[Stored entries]
——
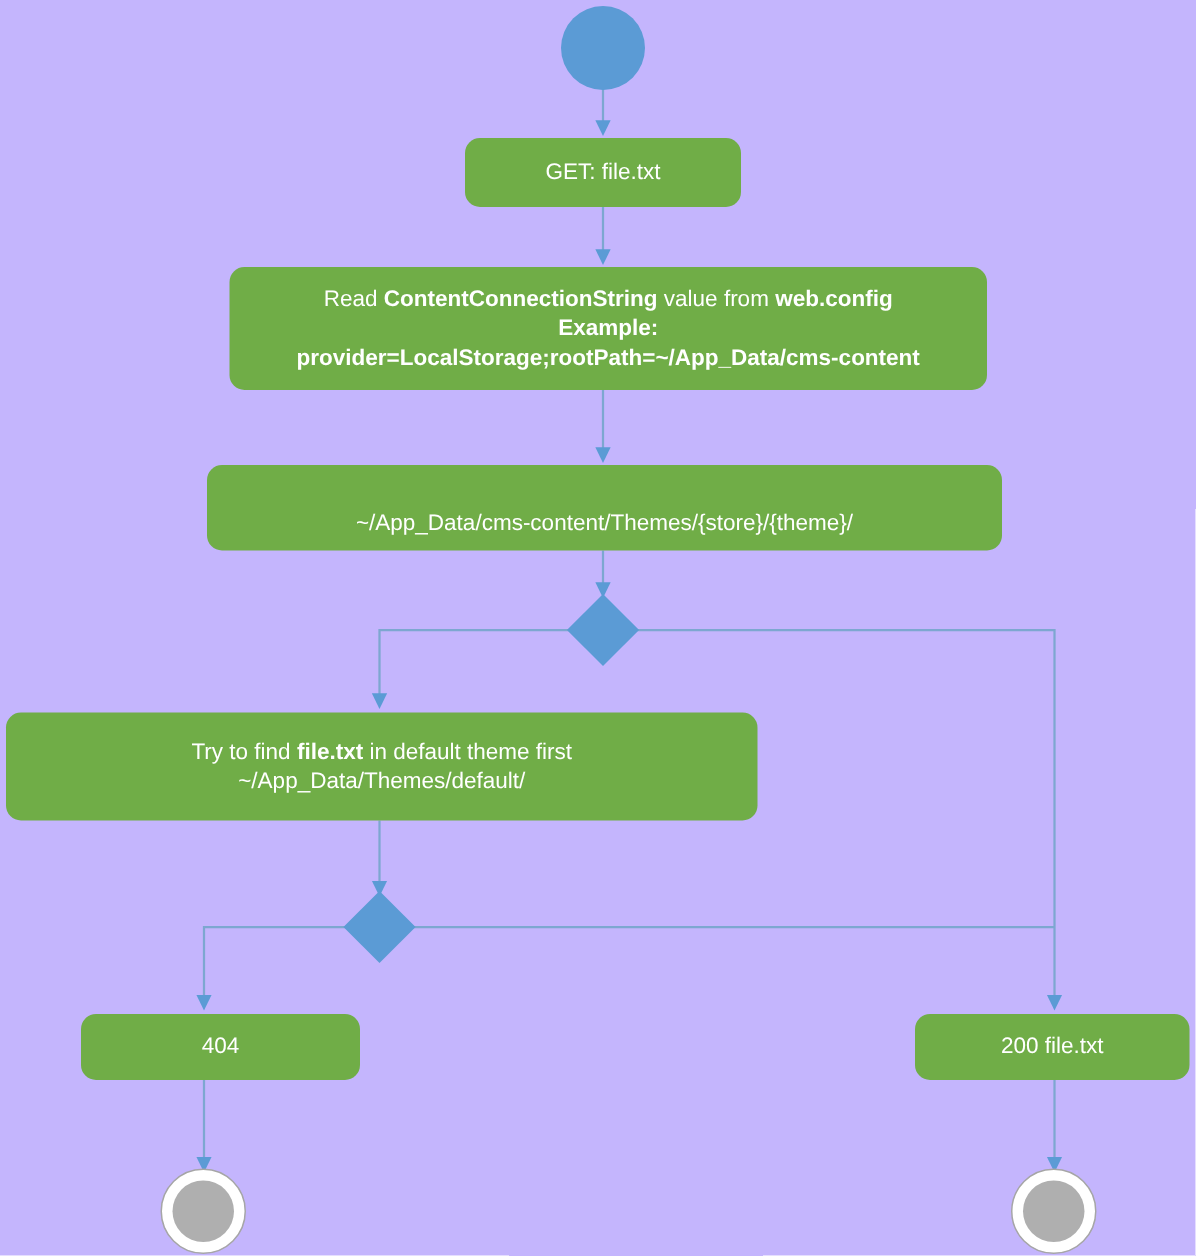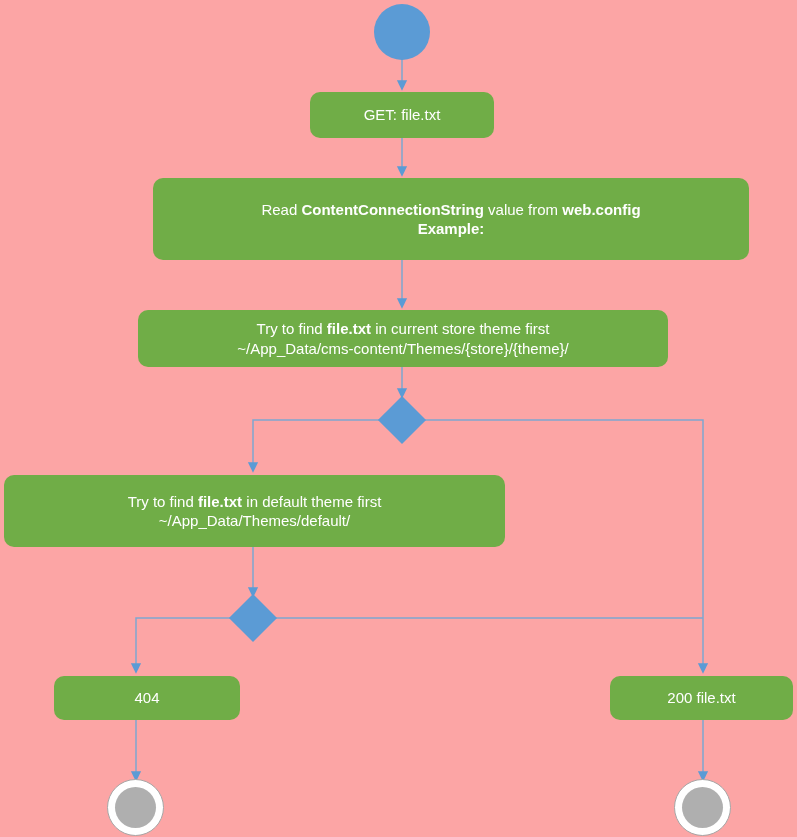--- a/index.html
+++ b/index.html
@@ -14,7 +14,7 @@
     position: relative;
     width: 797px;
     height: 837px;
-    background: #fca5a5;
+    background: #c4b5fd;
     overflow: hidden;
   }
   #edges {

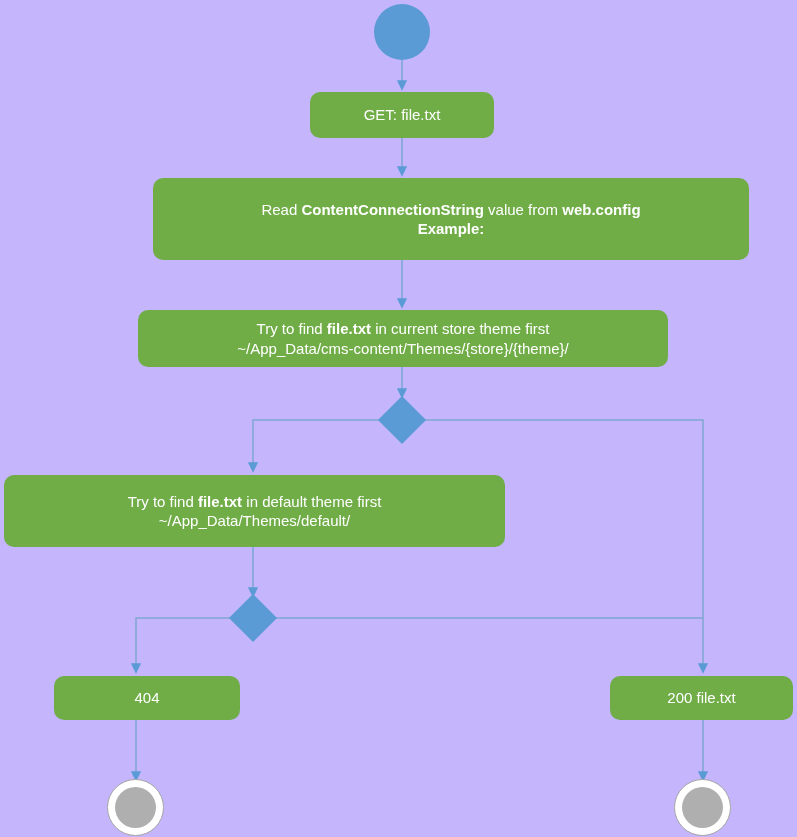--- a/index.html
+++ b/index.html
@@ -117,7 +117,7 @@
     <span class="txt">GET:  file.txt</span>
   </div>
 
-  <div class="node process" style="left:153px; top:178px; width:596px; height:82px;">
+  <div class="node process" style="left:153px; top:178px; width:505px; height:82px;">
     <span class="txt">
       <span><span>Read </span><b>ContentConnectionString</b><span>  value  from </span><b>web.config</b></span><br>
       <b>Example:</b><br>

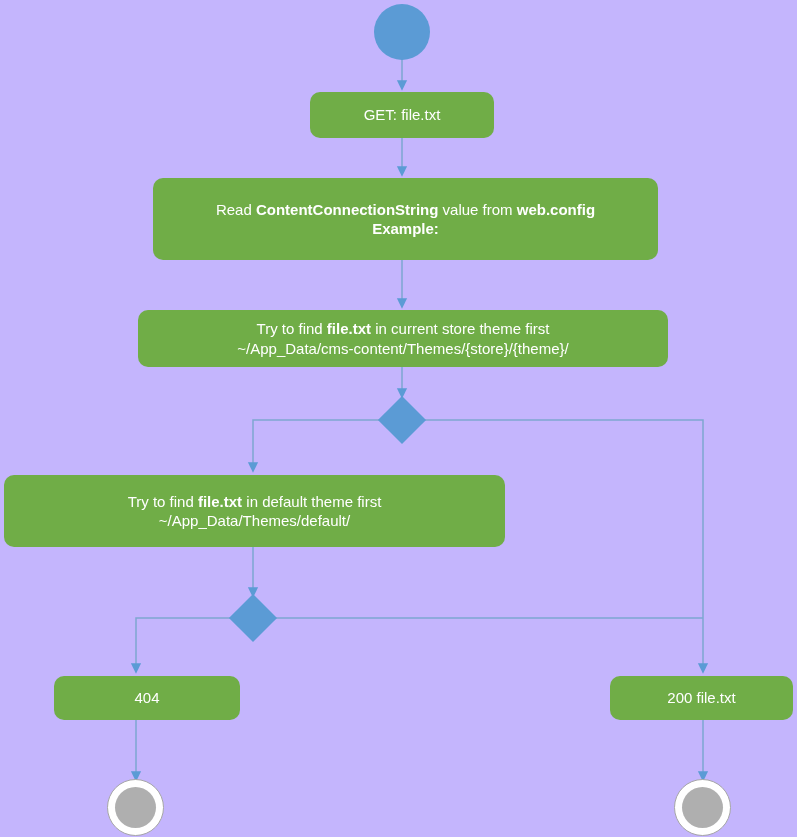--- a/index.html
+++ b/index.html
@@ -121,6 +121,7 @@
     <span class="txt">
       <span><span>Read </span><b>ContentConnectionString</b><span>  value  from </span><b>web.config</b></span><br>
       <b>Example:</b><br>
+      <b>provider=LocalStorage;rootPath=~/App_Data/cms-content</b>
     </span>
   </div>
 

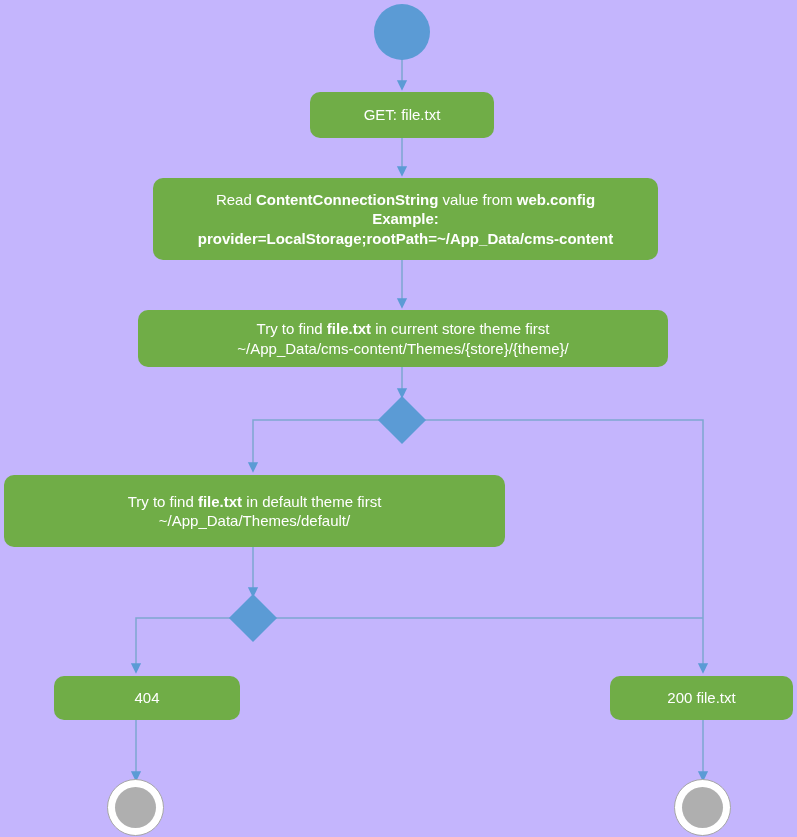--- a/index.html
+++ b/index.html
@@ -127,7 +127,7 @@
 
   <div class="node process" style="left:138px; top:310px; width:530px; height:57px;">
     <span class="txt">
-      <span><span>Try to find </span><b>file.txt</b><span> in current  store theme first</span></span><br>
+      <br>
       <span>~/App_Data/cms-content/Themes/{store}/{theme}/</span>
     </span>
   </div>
——
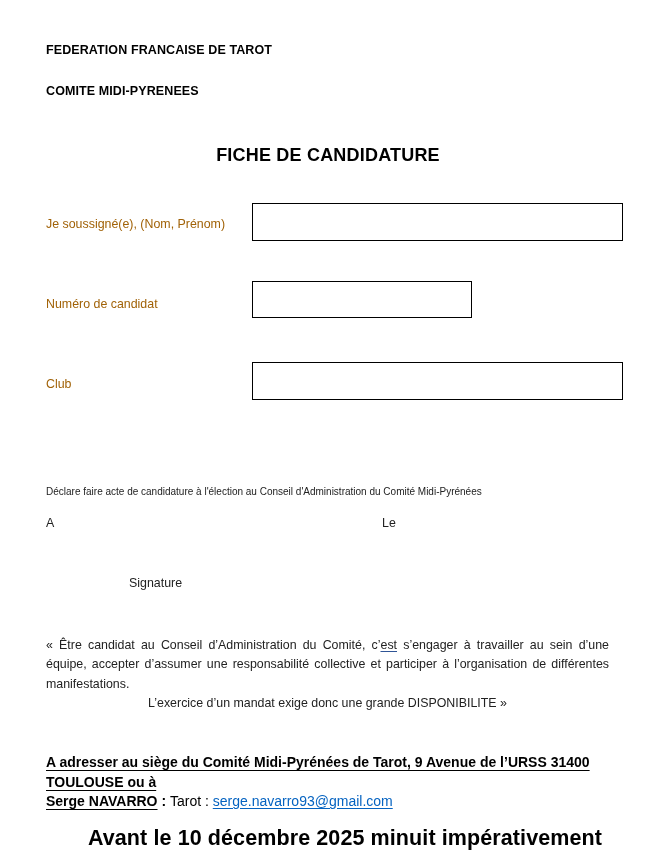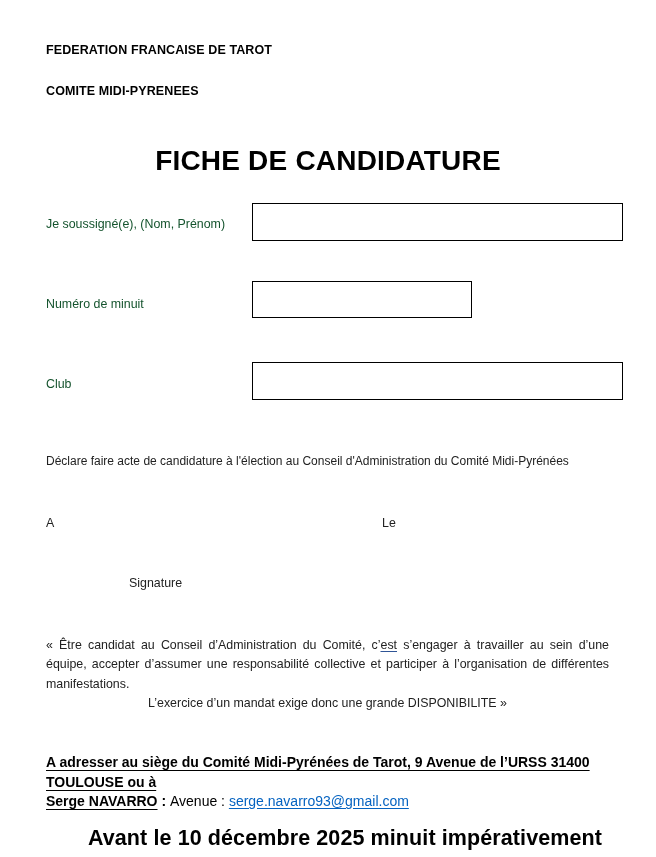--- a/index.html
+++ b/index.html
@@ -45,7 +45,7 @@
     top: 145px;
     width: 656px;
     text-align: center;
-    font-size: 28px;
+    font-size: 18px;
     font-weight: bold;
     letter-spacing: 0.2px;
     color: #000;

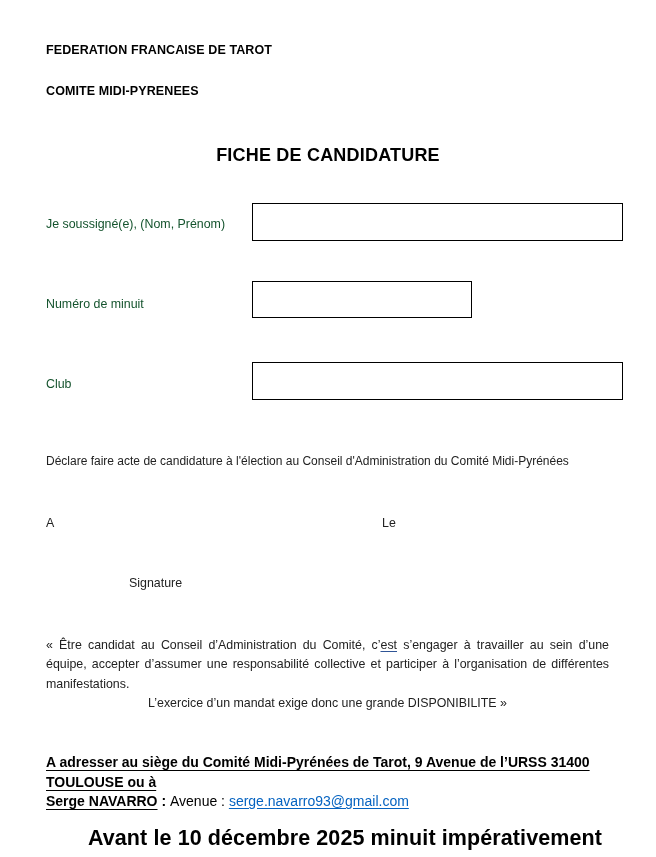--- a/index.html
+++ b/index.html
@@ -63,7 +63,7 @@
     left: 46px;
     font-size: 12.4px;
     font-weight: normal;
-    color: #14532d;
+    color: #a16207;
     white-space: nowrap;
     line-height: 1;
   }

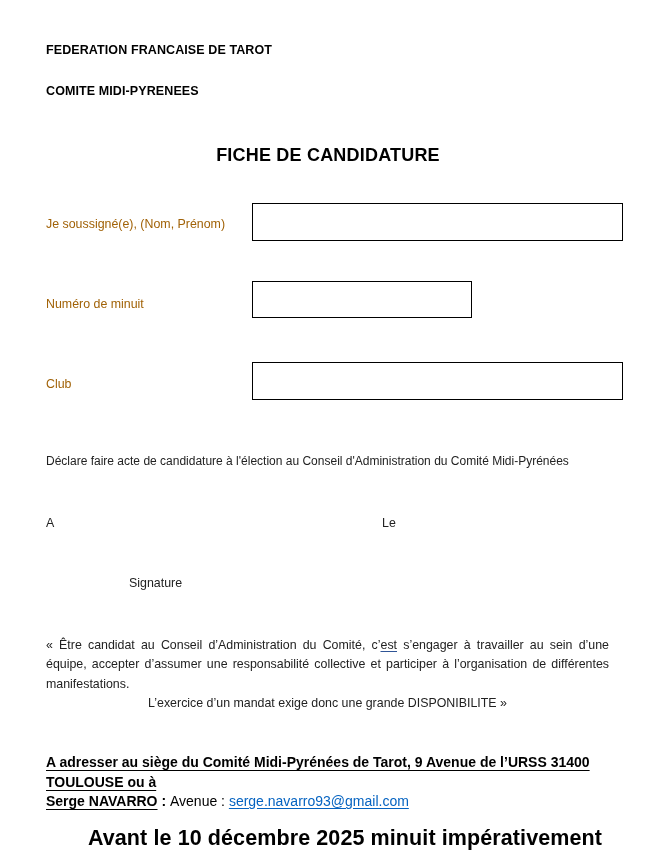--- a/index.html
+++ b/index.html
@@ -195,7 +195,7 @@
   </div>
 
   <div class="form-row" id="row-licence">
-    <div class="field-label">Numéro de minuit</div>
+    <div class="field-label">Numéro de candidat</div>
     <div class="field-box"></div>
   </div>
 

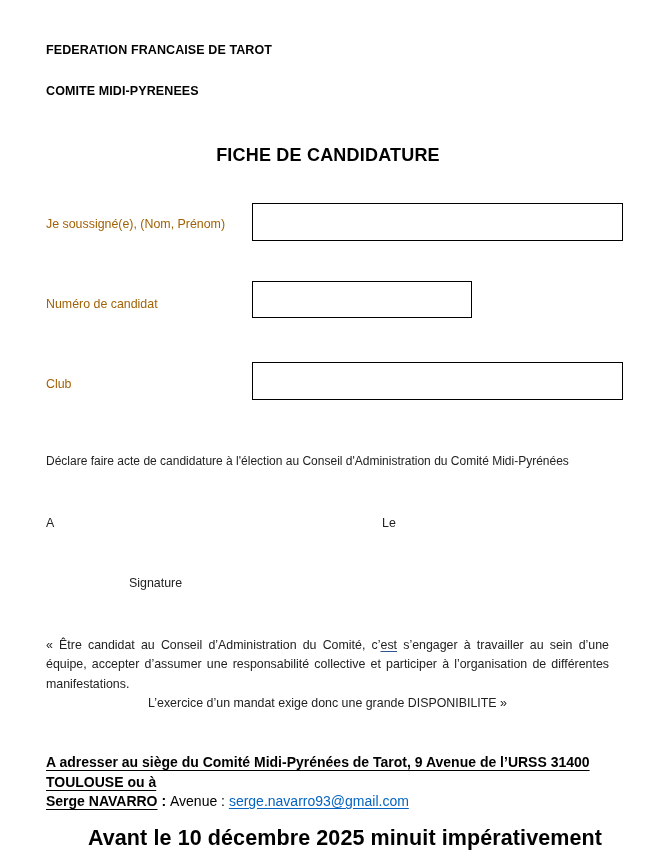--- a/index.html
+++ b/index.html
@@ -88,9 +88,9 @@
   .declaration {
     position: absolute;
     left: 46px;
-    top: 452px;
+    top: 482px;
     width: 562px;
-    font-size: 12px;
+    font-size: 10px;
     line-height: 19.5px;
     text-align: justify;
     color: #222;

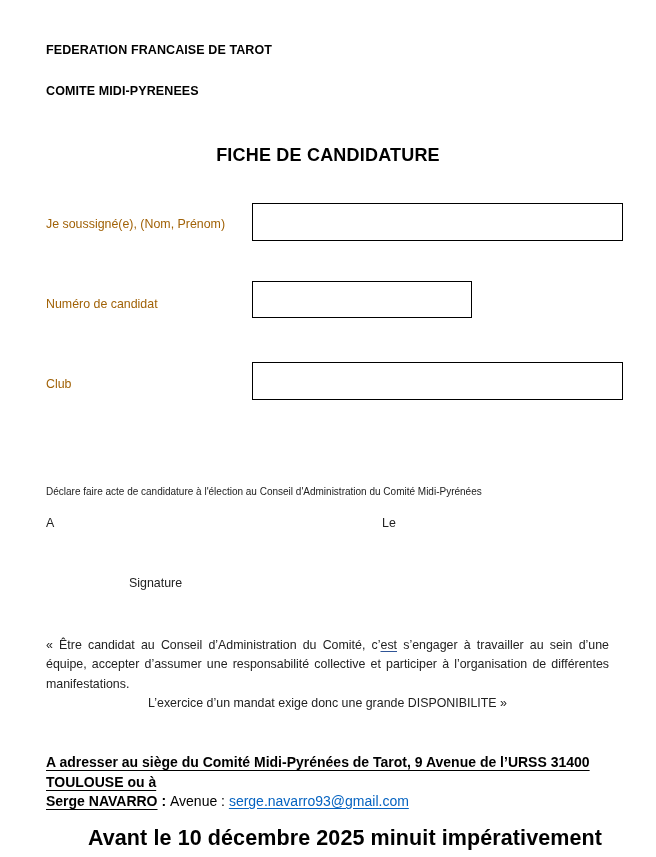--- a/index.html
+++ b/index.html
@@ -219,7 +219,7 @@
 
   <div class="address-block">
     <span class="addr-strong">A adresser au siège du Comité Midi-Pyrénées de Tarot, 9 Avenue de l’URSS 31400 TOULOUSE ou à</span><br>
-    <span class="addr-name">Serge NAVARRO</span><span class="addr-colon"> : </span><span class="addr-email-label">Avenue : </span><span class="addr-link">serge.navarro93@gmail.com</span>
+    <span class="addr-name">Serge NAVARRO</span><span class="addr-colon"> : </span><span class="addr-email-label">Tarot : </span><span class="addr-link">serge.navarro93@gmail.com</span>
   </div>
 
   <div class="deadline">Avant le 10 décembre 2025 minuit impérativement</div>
——
Your answer must be the lines above from the one holding "-195,7 +195,7 @@" up to and including the one holding "TOULOUSE ou à</span><br>", exact and with no pictures.

@@ -195,7 +195,7 @@
   </div>
 
   <div class="form-row" id="row-licence">
-    <div class="field-label">Numéro de minuit</div>
+    <div class="field-label">Numéro de candidat</div>
     <div class="field-box"></div>
   </div>
 

--- a/index.html
+++ b/index.html
@@ -88,9 +88,9 @@
   .declaration {
     position: absolute;
     left: 46px;
-    top: 452px;
+    top: 482px;
     width: 562px;
-    font-size: 12px;
+    font-size: 10px;
     line-height: 19.5px;
     text-align: justify;
     color: #222;

--- a/index.html
+++ b/index.html
@@ -219,7 +219,7 @@
 
   <div class="address-block">
     <span class="addr-strong">A adresser au siège du Comité Midi-Pyrénées de Tarot, 9 Avenue de l’URSS 31400 TOULOUSE ou à</span><br>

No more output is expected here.